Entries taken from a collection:
^^^^

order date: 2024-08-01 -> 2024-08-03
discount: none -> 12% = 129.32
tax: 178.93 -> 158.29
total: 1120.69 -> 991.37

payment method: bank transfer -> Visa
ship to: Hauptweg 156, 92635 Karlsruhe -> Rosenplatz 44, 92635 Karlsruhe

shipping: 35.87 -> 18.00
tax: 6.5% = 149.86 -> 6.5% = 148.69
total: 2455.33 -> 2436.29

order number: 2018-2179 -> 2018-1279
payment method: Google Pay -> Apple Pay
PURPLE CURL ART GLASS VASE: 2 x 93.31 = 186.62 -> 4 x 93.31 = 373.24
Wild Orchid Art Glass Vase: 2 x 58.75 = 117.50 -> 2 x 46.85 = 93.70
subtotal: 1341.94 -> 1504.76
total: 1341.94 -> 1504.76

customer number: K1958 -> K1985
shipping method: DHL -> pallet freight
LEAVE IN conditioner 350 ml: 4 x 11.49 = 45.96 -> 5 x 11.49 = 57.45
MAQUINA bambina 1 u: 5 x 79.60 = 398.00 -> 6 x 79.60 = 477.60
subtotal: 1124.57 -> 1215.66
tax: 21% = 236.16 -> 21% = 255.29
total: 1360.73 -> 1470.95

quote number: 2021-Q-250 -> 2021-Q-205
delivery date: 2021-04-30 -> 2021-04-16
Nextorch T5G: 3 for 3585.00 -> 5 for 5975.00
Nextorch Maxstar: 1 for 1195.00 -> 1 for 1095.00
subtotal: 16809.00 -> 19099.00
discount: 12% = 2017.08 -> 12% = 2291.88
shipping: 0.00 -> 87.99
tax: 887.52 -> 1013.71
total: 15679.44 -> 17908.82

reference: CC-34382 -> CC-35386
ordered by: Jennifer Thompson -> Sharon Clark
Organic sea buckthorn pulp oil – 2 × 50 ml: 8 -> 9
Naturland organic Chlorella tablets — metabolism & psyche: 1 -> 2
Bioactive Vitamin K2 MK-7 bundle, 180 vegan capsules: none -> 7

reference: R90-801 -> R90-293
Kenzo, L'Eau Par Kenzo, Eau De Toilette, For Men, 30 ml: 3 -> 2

^^^^

**Work request**
An exact copy of every record is needed, so retype them all.

**Response box**
order date: 2024-08-01 -> 2024-08-03
discount: none -> 12% = 129.32
tax: 178.93 -> 158.29
total: 1120.69 -> 991.37

payment method: bank transfer -> Visa
ship to: Hauptweg 156, 92635 Karlsruhe -> Rosenplatz 44, 92635 Karlsruhe

shipping: 35.87 -> 18.00
tax: 6.5% = 149.86 -> 6.5% = 148.69
total: 2455.33 -> 2436.29

order number: 2018-2179 -> 2018-1279
payment method: Google Pay -> Apple Pay
PURPLE CURL ART GLASS VASE: 2 x 93.31 = 186.62 -> 4 x 93.31 = 373.24
Wild Orchid Art Glass Vase: 2 x 58.75 = 117.50 -> 2 x 46.85 = 93.70
subtotal: 1341.94 -> 1504.76
total: 1341.94 -> 1504.76

customer number: K1958 -> K1985
shipping method: DHL -> pallet freight
LEAVE IN conditioner 350 ml: 4 x 11.49 = 45.96 -> 5 x 11.49 = 57.45
MAQUINA bambina 1 u: 5 x 79.60 = 398.00 -> 6 x 79.60 = 477.60
subtotal: 1124.57 -> 1215.66
tax: 21% = 236.16 -> 21% = 255.29
total: 1360.73 -> 1470.95

quote number: 2021-Q-250 -> 2021-Q-205
delivery date: 2021-04-30 -> 2021-04-16
Nextorch T5G: 3 for 3585.00 -> 5 for 5975.00
Nextorch Maxstar: 1 for 1195.00 -> 1 for 1095.00
subtotal: 16809.00 -> 19099.00
discount: 12% = 2017.08 -> 12% = 2291.88
shipping: 0.00 -> 87.99
tax: 887.52 -> 1013.71
total: 15679.44 -> 17908.82

reference: CC-34382 -> CC-35386
ordered by: Jennifer Thompson -> Sharon Clark
Organic sea buckthorn pulp oil – 2 × 50 ml: 8 -> 9
Naturland organic Chlorella tablets — metabolism & psyche: 1 -> 2
Bioactive Vitamin K2 MK-7 bundle, 180 vegan capsules: none -> 7

reference: R90-801 -> R90-293
Kenzo, L'Eau Par Kenzo, Eau De Toilette, For Men, 30 ml: 3 -> 2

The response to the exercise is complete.